L’ambition de tout projet de réforme de la retraite est d’en améliorer la gouvernance et le pilotage à long terme, c’est-à-dire la modification au fil du temps des paramètres de retraite permettant d’atteindre les objectifs. Aussi, les modalités d’implication des partenaires sociaux, la définition d’un horizon, l’articulation entre régimes de base et régimes complémentaires et la définition d’indicateurs de suivi nécessiteraient d’être précisées. La réforme devrait instaurer également un mécanisme de pilotage destiné à assurer le respect des objectifs assignés au système des retraites: la pérennité financière, sur laquelle repose la confiance des jeunes générations et l’équité, sur laquelle repose le pacte social.
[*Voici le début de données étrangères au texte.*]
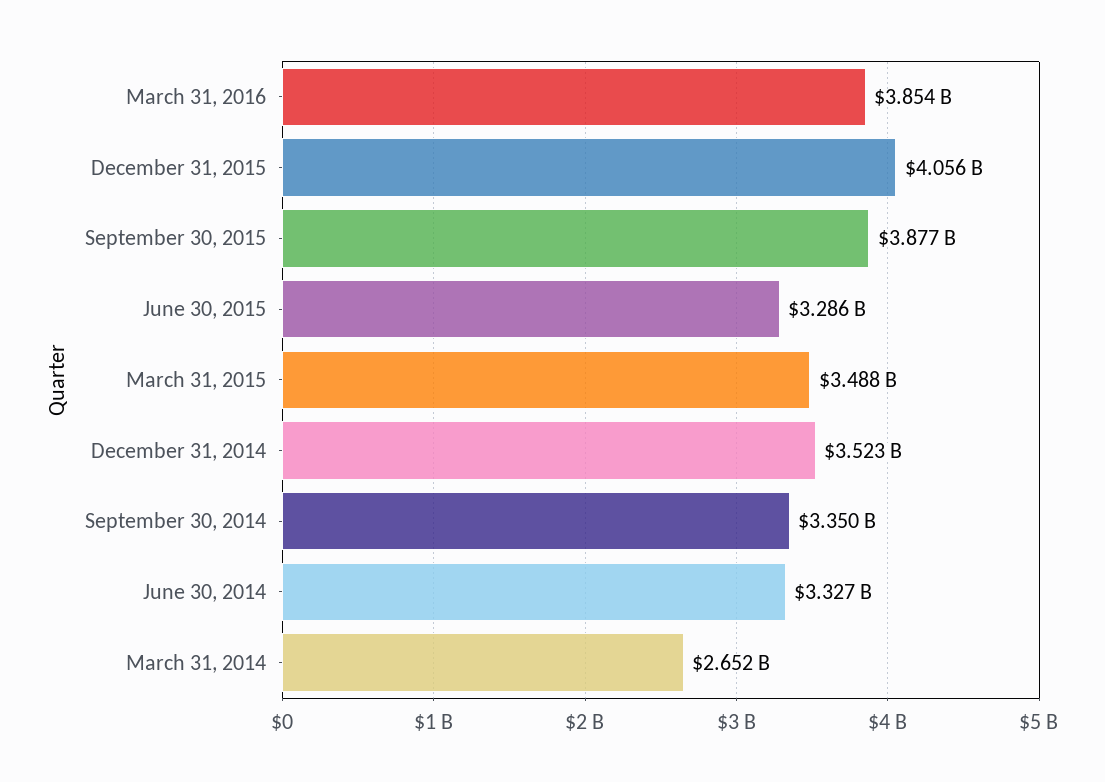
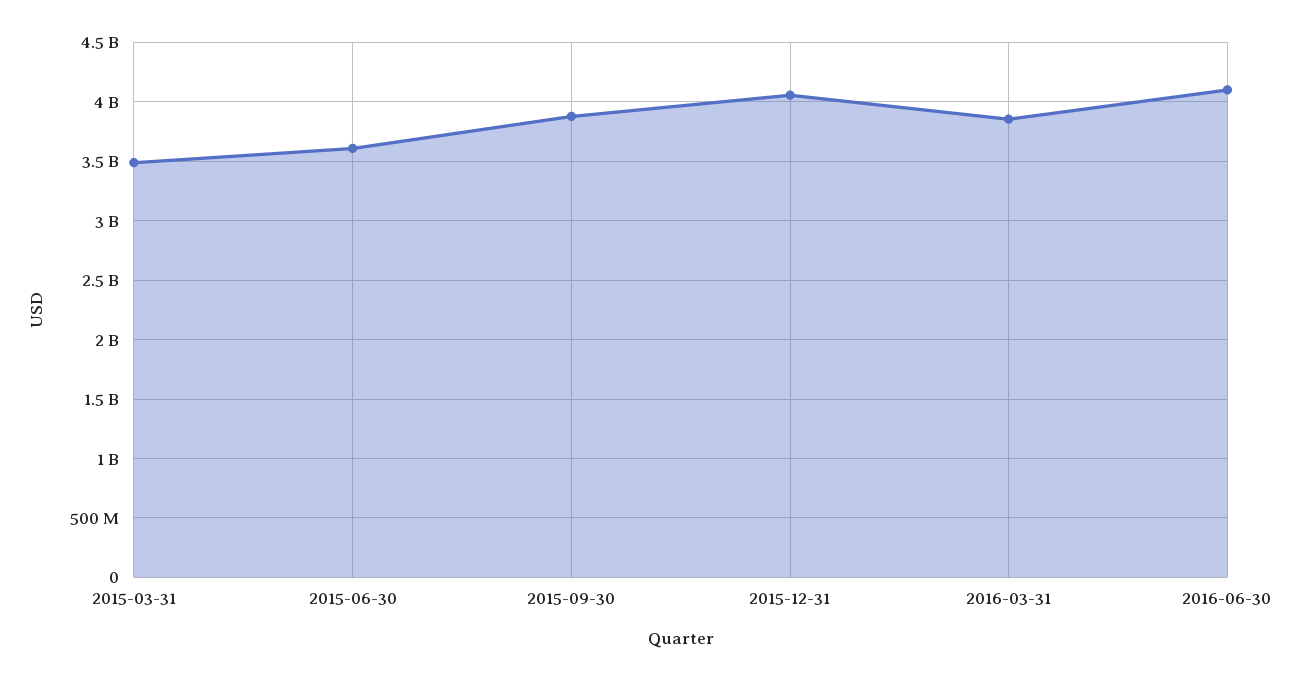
June 30, 2015: 3286000000 -> 3600000000
December 31, 2014: 3523000000 -> none
September 30, 2014: 3350000000 -> none
June 30, 2014: 3327000000 -> none
March 31, 2014: 2652000000 -> none
2016-06-30: none -> 4100000000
C’est ainsi que la réforme structurelle serait équilibrée, car elle organiserait un partage équitable des efforts entre toutes les générations et toutes les forces de la Nation ; et juste, car elle accorderait enfin de nouveaux droits à des catégories de travailleurs dont la situation est jusqu’à présent ignorée.
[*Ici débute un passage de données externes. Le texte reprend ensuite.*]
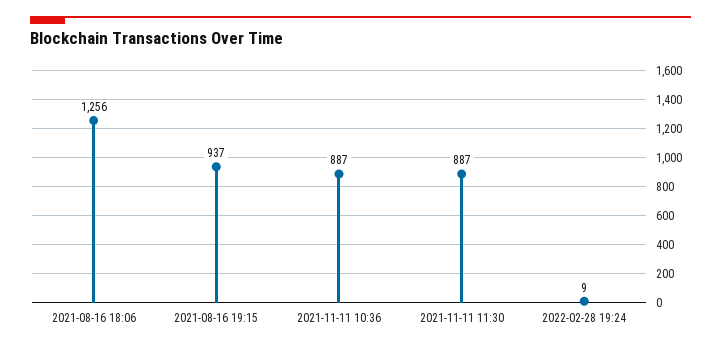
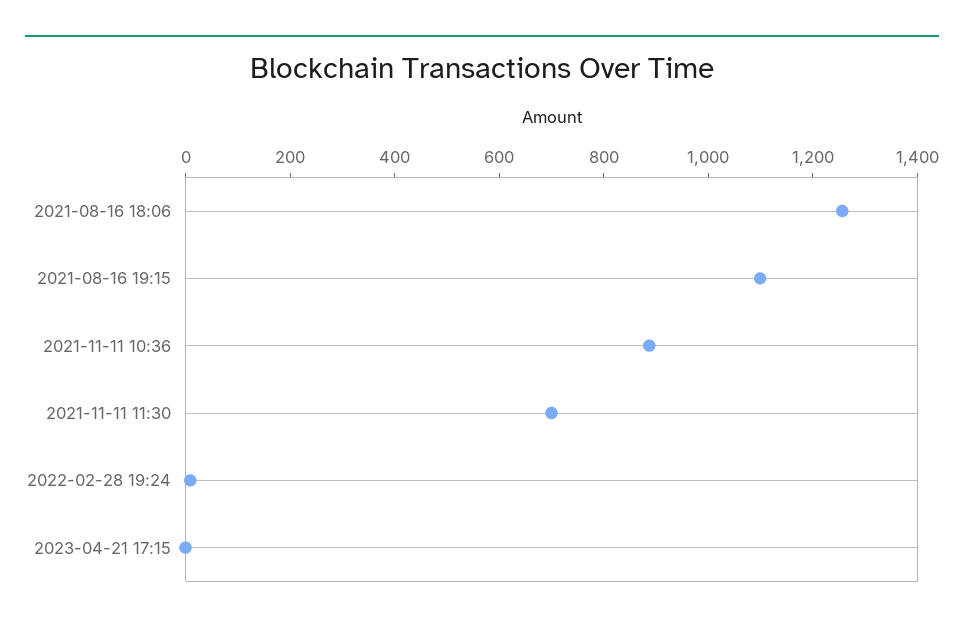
2021-08-16 19:15: 937 -> 1100
2021-11-11 11:30: 887 -> 700
2023-04-21 17:15: none -> 0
Dans tous les pays, les réformes des retraites sont des sujets sensibles. Non seulement le Maroc n’échappe pas à cette tendance, mais c’est l’un des pays qui a longtemps douté de sa capacité à faire face à cette nouvelle donne démographique. Des pas importants ont été franchis afin d’éclairer le débat collectif sur les retraites grâce au travail de la commission, du CESE puis aux échanges avec les syndicats et organisations professionnelles. Il faut tout d’abord retrouver l’équilibre financier, ce qui demande des efforts partagés. Puis stabiliser à long terme le système, ce qui ne peut être fait qu’au travers d’une réforme systémique. Le renforcement du pilotage du système n’a pas d’autre finalité: il s’agit d’examiner régulièrement les résultats du système par rapport aux objectifs sociaux et économiques que lui assignent les pouvoirs publics et par rapport aux attentes sociales et de proposer, de manière anticipée et réactive, les ajustements qui permettront à froid de corriger d’éventuels déséquilibres en cours de développement.